Focus also fell on the review of its disaster Western Areas deal and the company’s M & A and exploration plans, with the closure of the Forrestania and Nova nickel mines in the coming years to mean it will be solely reliant on its Tianqi lithium JV stake for revenue.
There was no obvious finger-pointing for investors to cling to in the review of the WSA transaction, with the post investment and integration review largely laying the blame on factors verging on the bleeding obvious, stating that valuation assumptions along with the deterioration of the nickel price, transaction processes including the assessment of downside risks and due diligence, and integration of the mid-construction Cosmos project during an inflationary period contributed to the company’s failings.
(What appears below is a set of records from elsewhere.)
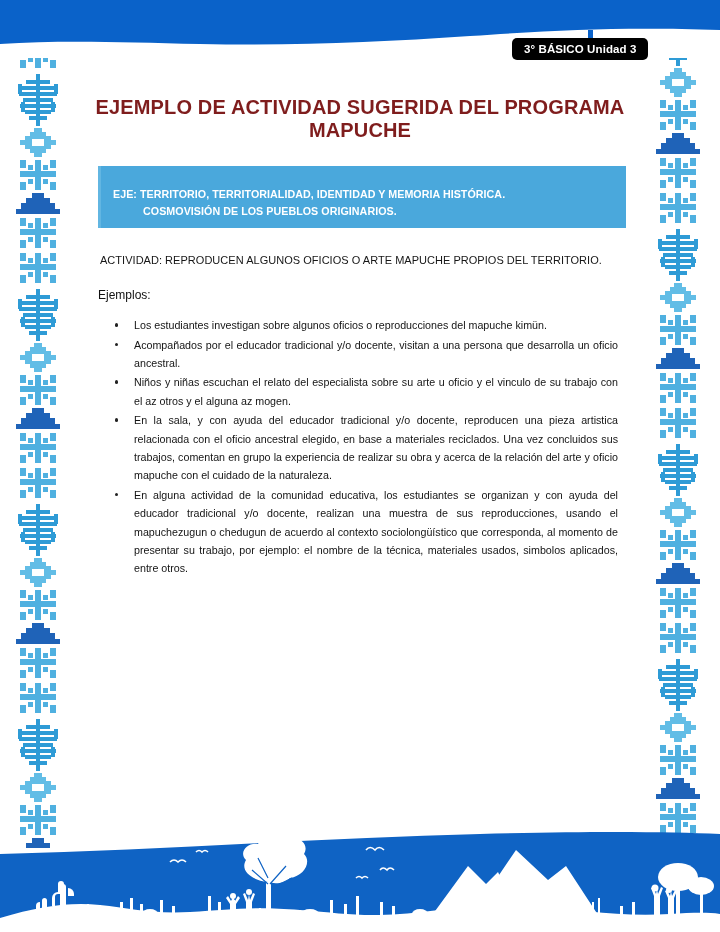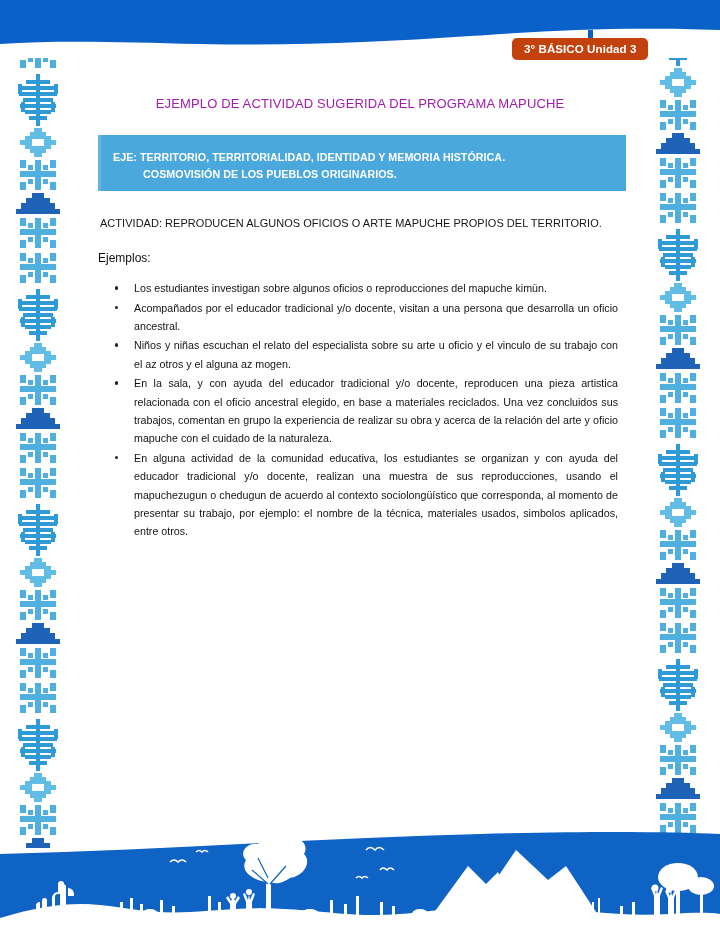"3° BÁSICO Unidad 3" .unit-badge { background: #c2410c -> #000000 }
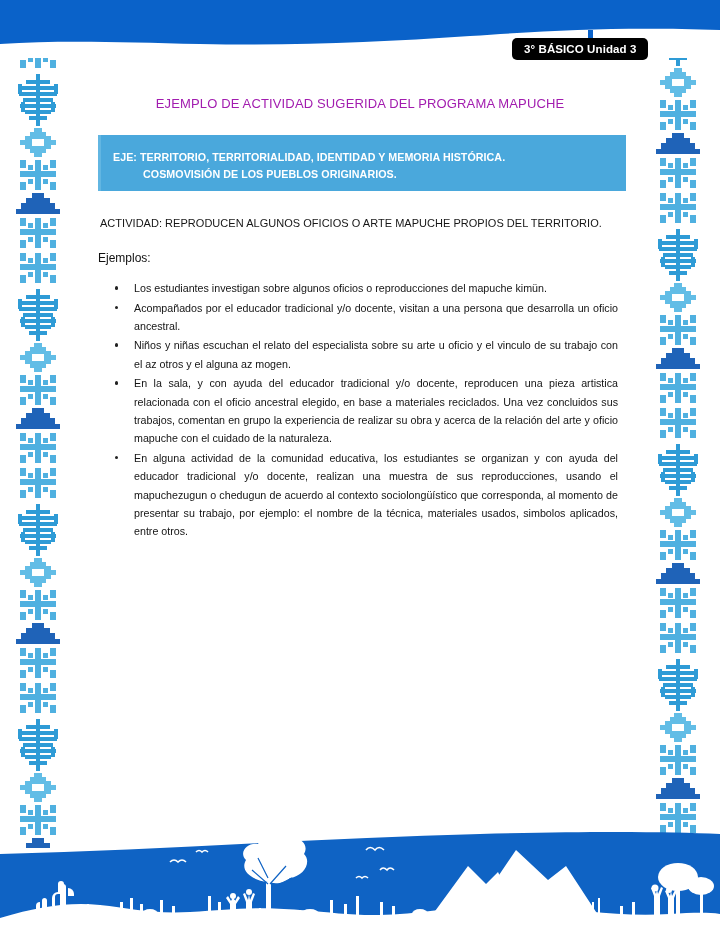"EJEMPLO DE ACTIVIDAD SUGERIDA DEL" .doc-title { color: #a21caf -> #7f1d1d; font-size: 13px -> 20px; font-weight: normal -> bold }
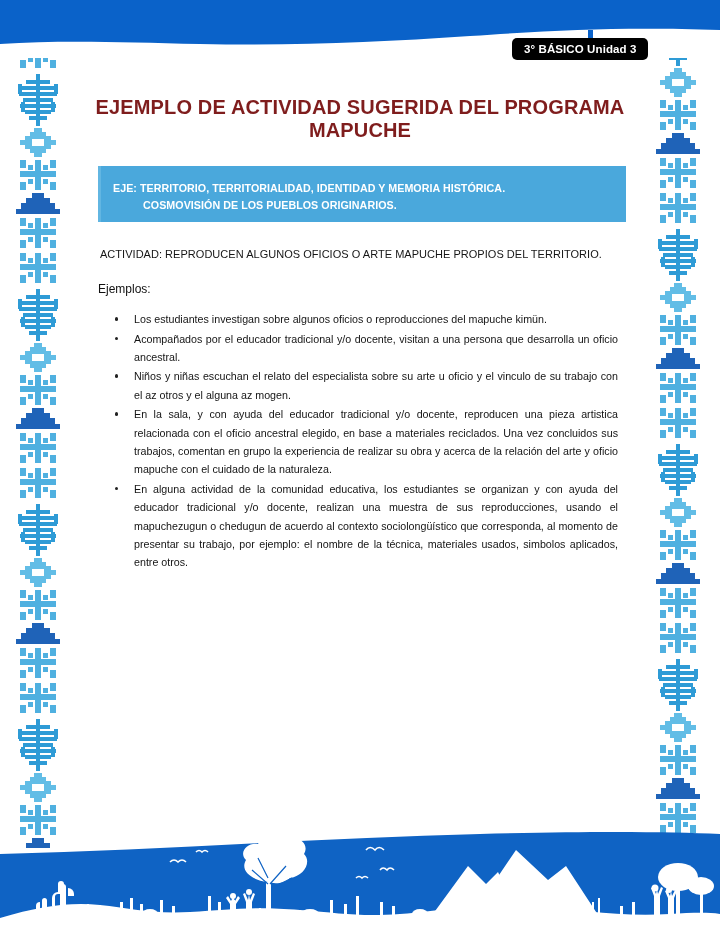"EJE: TERRITORIO, TERRITORIALIDAD," .eje-banner { padding: 14px 10px 9px 12px -> 20px 10px 9px 12px }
New MD Ivan Vella, who walked into firestorm around the collapse of the WA nickel industry and pointed criticism of the WSA deal made before his arrival, said the company’s history showed the Western Areas debacle was not reflective of its overall M & A success.
“Obviously, I’m working through the actions that come out of that review. I think it’s also important to stand back and look at the history of IGO,” Vella said.
“This was clearly a bad transaction that has destroyed some shareholder value. But there’s a number prior to that that have been extremely good.
“We’ve just spent a lot of time talking about that partnership with TLC and TLEA which is an enormously value accretive transaction and there’s several … prior to that.
“We’re only as good as our last decision and we appreciate that we’ve got to take accountability and make sure those changes are made through the business and we give you the confidence that we’ve really learned those lessons. That’s my work. I’m dedicated to it.
“I don’t want to preempt either (that) we’re sort of jumping, ‘oh we must do M&A’. I don’t think that we should draw that conclusion. I think we just need to go through and do this work knowing that Greenbushes as a foundation piece is a fantastic investment.
“It’s delivering high capital returns. It gives us a clear benchmark to work against.
“And if we do anything beyond that, we need to keep that in mind that we’re not diluting that value.”
While lithium prices have forced the curtailment of some production at Greenbushes this year, IGO says plans to complete a third process plant at the mine by H1 2025 to take its capacity to 2.1Mtpa remain in place, with studies underway on a fourth that would expand its total potential output to 2.5Mtpa.
Also in the lithium space today, Canadian producer Sayona Mining (ASX:SYA) was smashed, losing ~24% of its value after Piedmont Lithium (ASX:PLL) traded its entire stake in the miner for $59.9m at 5.2c per share.
Piedmont owns 25% and a slice of offtake from Sayona’s North American Lithium project in Quebec, Canada, where costs outstripped average realised prices by ~$450/t in the December quarter.